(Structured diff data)
== Segment start ==

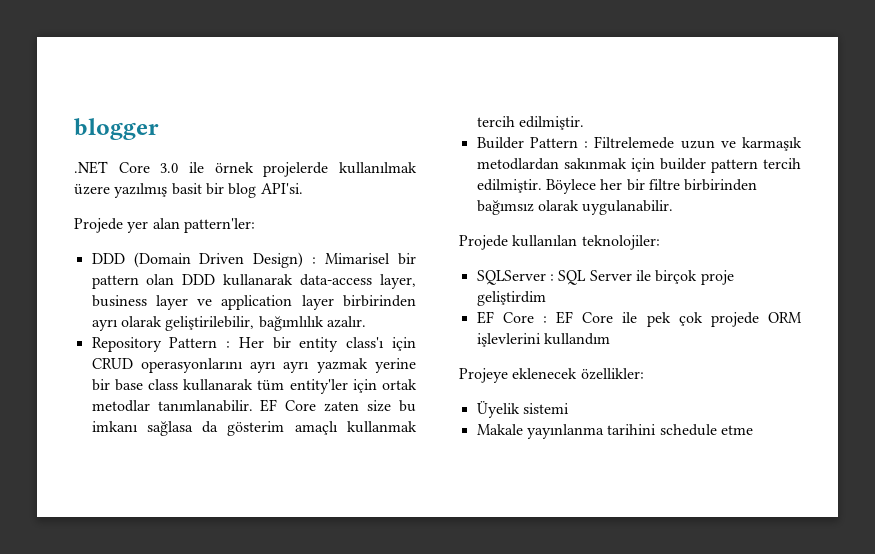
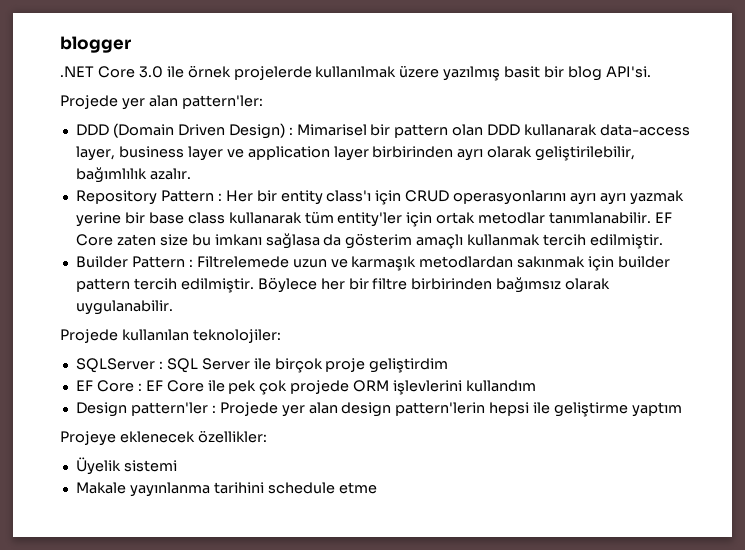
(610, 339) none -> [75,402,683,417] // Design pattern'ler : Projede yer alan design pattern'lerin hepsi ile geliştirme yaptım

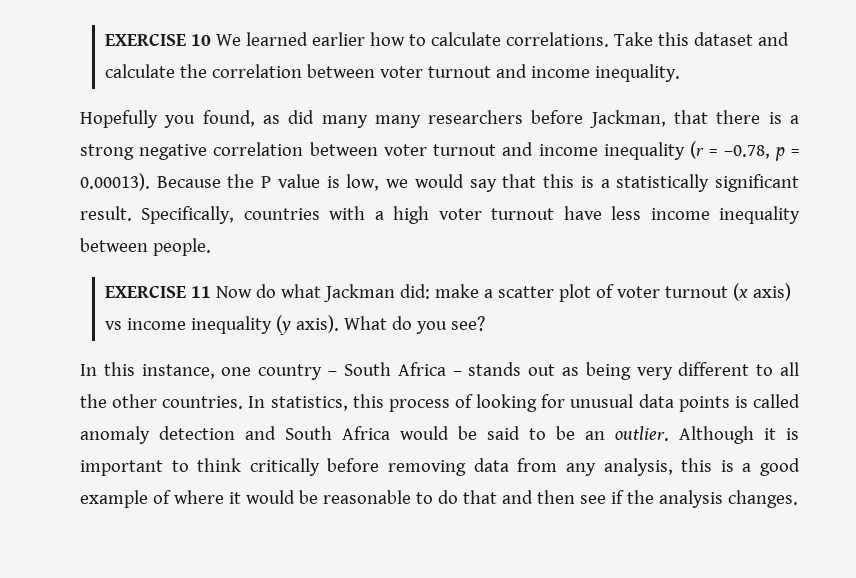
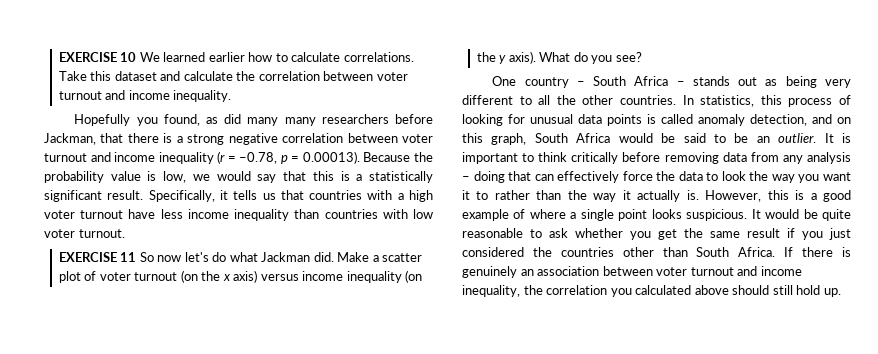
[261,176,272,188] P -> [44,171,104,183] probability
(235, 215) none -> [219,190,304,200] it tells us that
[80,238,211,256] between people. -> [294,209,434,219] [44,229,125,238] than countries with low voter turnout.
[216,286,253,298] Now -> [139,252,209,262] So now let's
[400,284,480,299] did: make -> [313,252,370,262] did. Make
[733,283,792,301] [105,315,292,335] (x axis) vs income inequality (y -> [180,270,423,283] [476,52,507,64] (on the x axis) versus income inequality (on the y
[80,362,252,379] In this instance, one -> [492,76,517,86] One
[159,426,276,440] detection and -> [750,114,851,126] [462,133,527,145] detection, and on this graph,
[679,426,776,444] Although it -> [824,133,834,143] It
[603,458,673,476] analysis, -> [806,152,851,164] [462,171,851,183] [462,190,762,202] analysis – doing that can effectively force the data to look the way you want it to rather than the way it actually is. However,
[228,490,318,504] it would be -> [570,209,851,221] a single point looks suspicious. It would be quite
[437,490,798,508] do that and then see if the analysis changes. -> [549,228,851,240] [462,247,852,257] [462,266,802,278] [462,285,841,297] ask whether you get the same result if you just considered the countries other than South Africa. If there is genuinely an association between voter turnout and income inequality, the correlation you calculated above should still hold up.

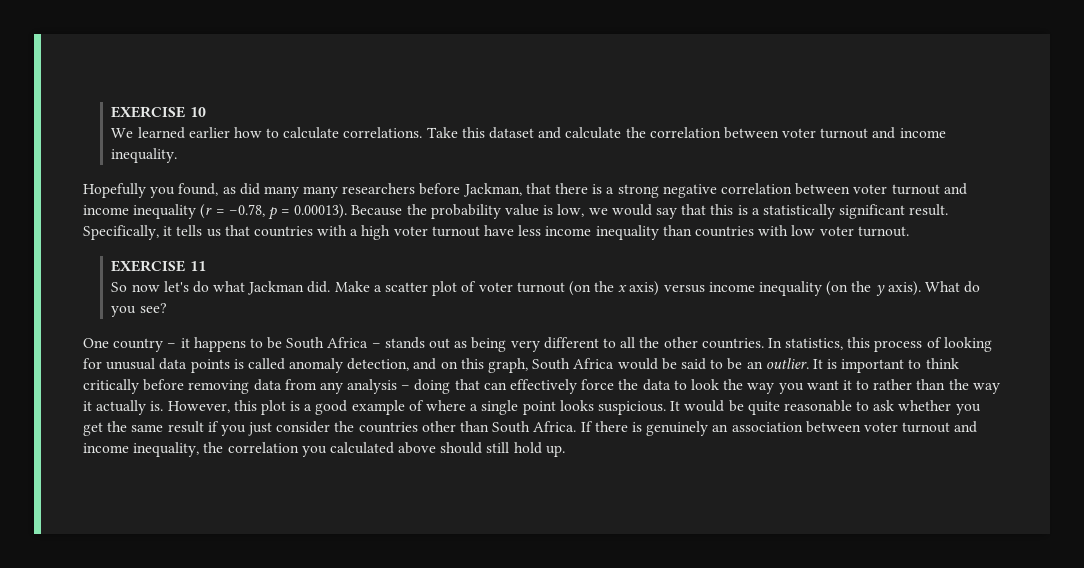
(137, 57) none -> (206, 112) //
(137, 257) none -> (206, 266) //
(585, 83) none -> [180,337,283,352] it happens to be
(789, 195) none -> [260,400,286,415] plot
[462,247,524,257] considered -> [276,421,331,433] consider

== Segment end ==

> **Work instructions**: Return, unchanged, the run of lines above that opens with the line containing "(235, 215) none" and closes with the line containing "[228,490,318,504] it would". Include both.

> **Answer box**:
(235, 215) none -> [219,190,304,200] it tells us that
[80,238,211,256] between people. -> [294,209,434,219] [44,229,125,238] than countries with low voter turnout.
[216,286,253,298] Now -> [139,252,209,262] So now let's
[400,284,480,299] did: make -> [313,252,370,262] did. Make
[733,283,792,301] [105,315,292,335] (x axis) vs income inequality (y -> [180,270,423,283] [476,52,507,64] (on the x axis) versus income inequality (on the y
[80,362,252,379] In this instance, one -> [492,76,517,86] One
[159,426,276,440] detection and -> [750,114,851,126] [462,133,527,145] detection, and on this graph,
[679,426,776,444] Although it -> [824,133,834,143] It
[603,458,673,476] analysis, -> [806,152,851,164] [462,171,851,183] [462,190,762,202] analysis – doing that can effectively force the data to look the way you want it to rather than the way it actually is. However,
[228,490,318,504] it would be -> [570,209,851,221] a single point looks suspicious. It would be quite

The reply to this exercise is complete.